Nearly off to the printer: A small piece, contribution to a book. I had been invited to look at
The Lifespan Perspective in Comparative Social Policy Research: A Critique of Gøsta Esping-Andersen’s Model of Three Welfare States and its Implications for European Comparisons in Social Pedagogy. It is a contribution to the book Social Pedagogy for the Entire Lifespan, edited by Jacob Kornbeck and Niels Rosendal Jensen (published as volume XV in the series Studies in Comparative Social Pedagogies and International Social Work and Social Policy, Europaeischer Hochulverlag in Bremen.
My point in question, as stated in the abstract:
The major interest behind policymaking and policy research is the political system: its critique, maintenance and possibly improvement. People and real life are seen as matter of targeting variables of the system and as such they are – in tendency seen as disruptive factor. There is, however, little interest in real daily life and its contextual meaning as the actual factor that – in its lifespan – determines also the life span of social policy systems.
With the suggested orientation there is surely an important challenge posed in debates of approaches that are in one or a way caught in institutionalism, and – as for instance Esping-Andersen’s work – more oriented towards defending social democratic traditions in policy making than showing academic openness based on political-academic curiosity.
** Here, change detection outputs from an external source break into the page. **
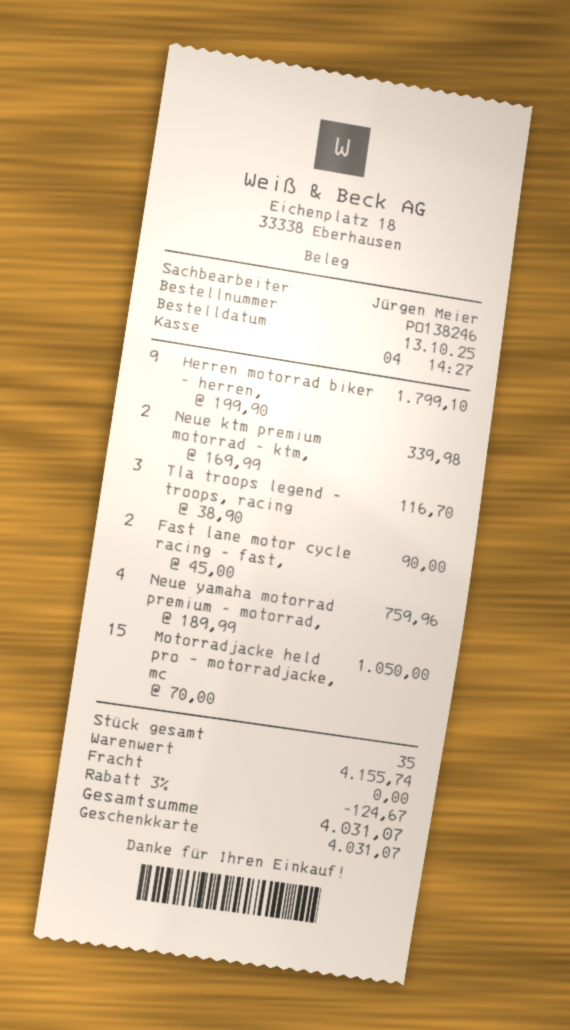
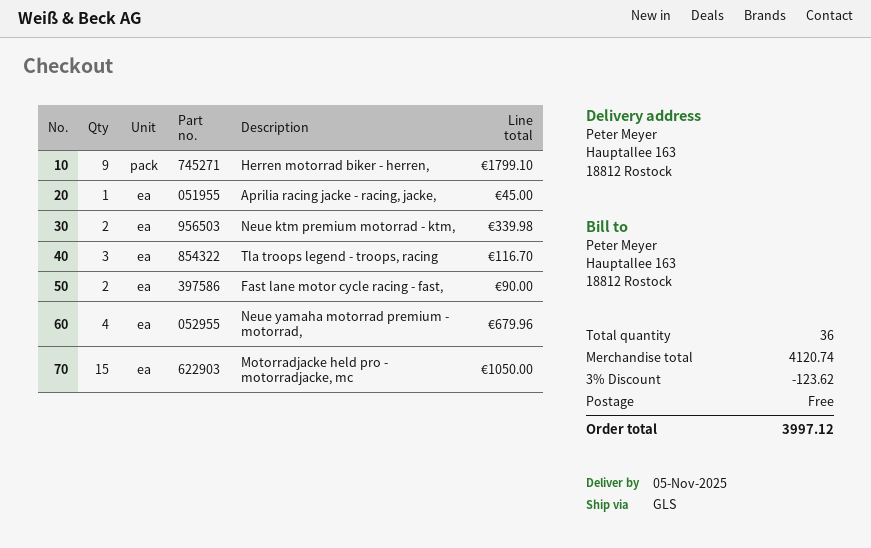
Neue yamaha motorrad premium - motorrad,: 4 for 759.96 -> 4 for 679.96
Aprilia racing jacke - racing, jacke,: none -> 1 for 45.00
total quantity: 35 -> 36
subtotal: 4155.74 -> 4120.74
discount: 3% = 124.67 -> 3% = 123.62
total: 4031.07 -> 3997.12

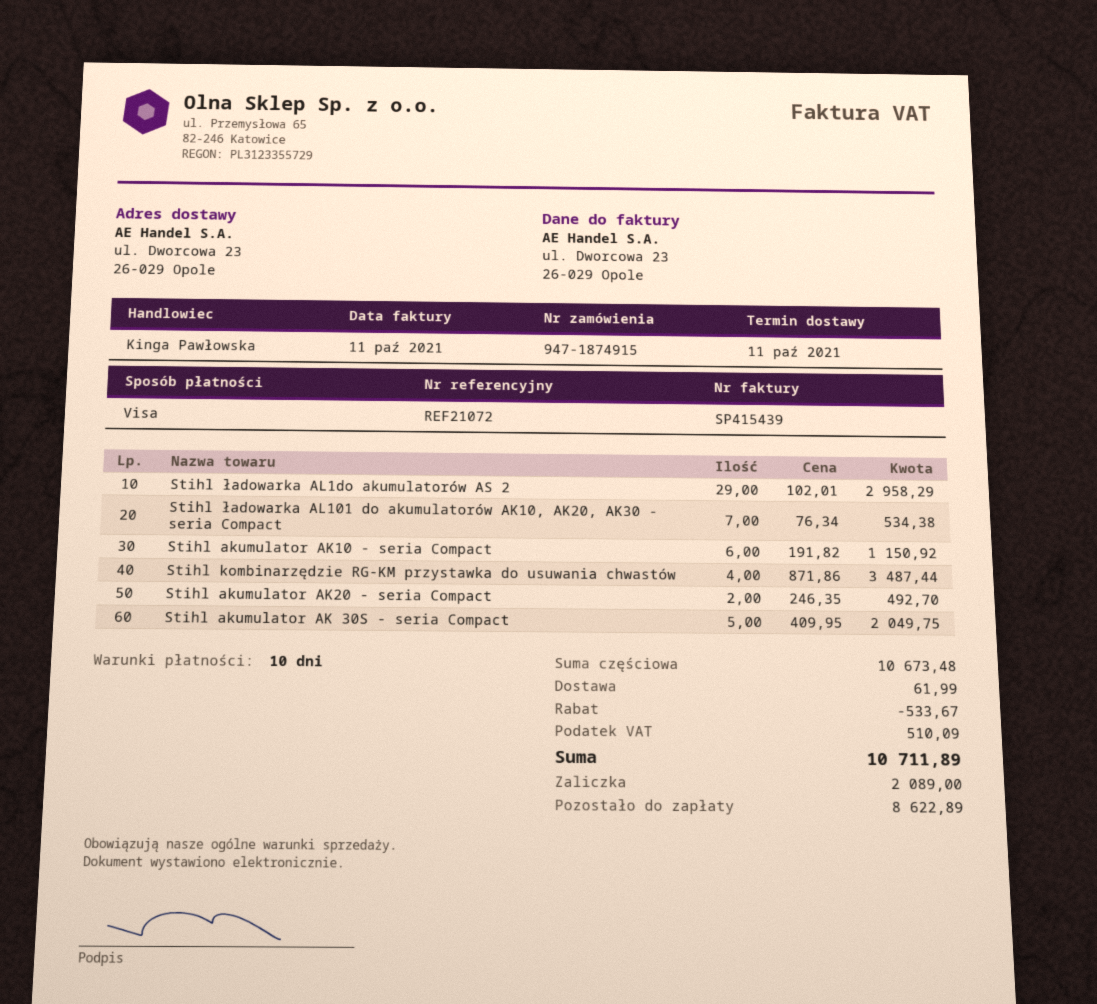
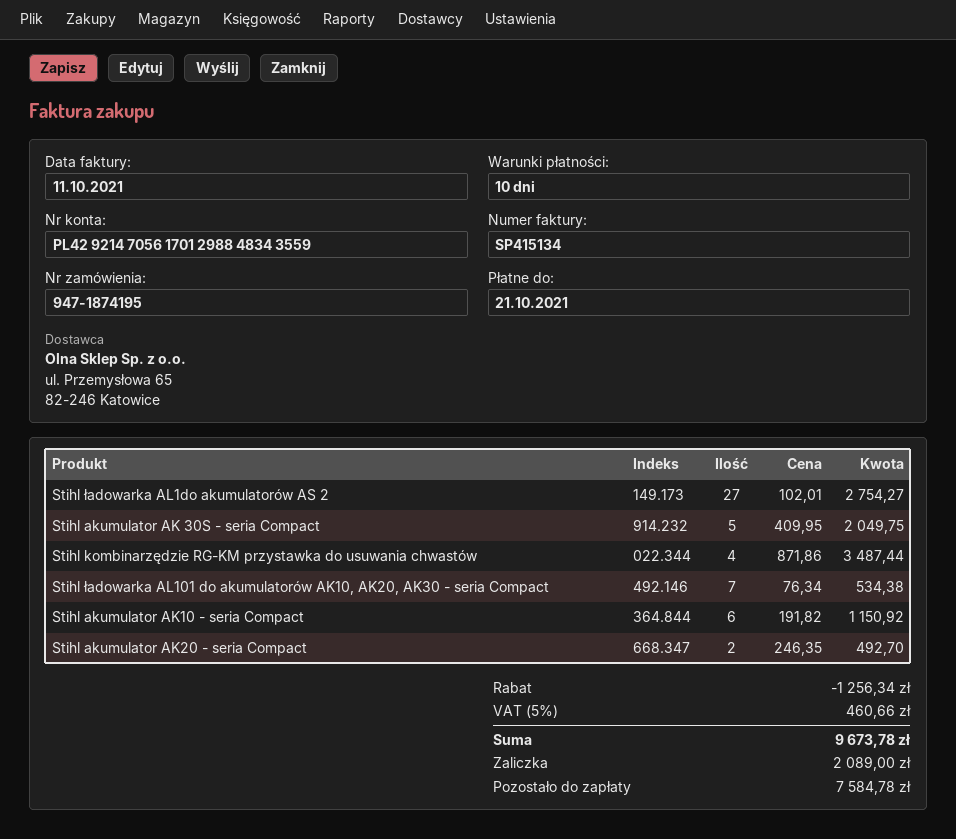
order number: 947-1874915 -> 947-1874195
invoice number: SP415439 -> SP415134
Stihl ładowarka AL1do akumulatorów AS 2: 29 x 102.01 = 2958.29 -> 27 x 102.01 = 2754.27
discount: 533.67 -> 1256.34
shipping: 61.99 -> none
tax: 510.09 -> 460.66
total: 10711.89 -> 9673.78
balance: 8622.89 -> 7584.78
I liked to teach Esping-Andersen’s work because it was so neat and easy for students to understand. It also formed the basis for statistical analysis of macro social welfare data. But in the end it has very little to do with “real daily life and its contextual meaning” as it has never been proved empirically. I tried to do it a number of times and it never worked out.
"Mi piace""Mi piace"
Yitzhak, thank you for the comment. I think you point on a serious general problem of (social) science – especially today but probably not only today: we aim on understanding and in order to get there we limit what we are going to understand: cutting it off. And we truly understand in this way “more from less”. However, we can see from Norbert Elias’ work that reality works exactly in the opposite direction. As process of civilisation humankind is immersed in increasingly complex life, part of long chains of interaction … – So, yes, sometimes such models are appealing as heuristic means but in the long run there is the danger of being more appalling when it comes real understanding and also to policy making.
"Mi piace""Mi piace"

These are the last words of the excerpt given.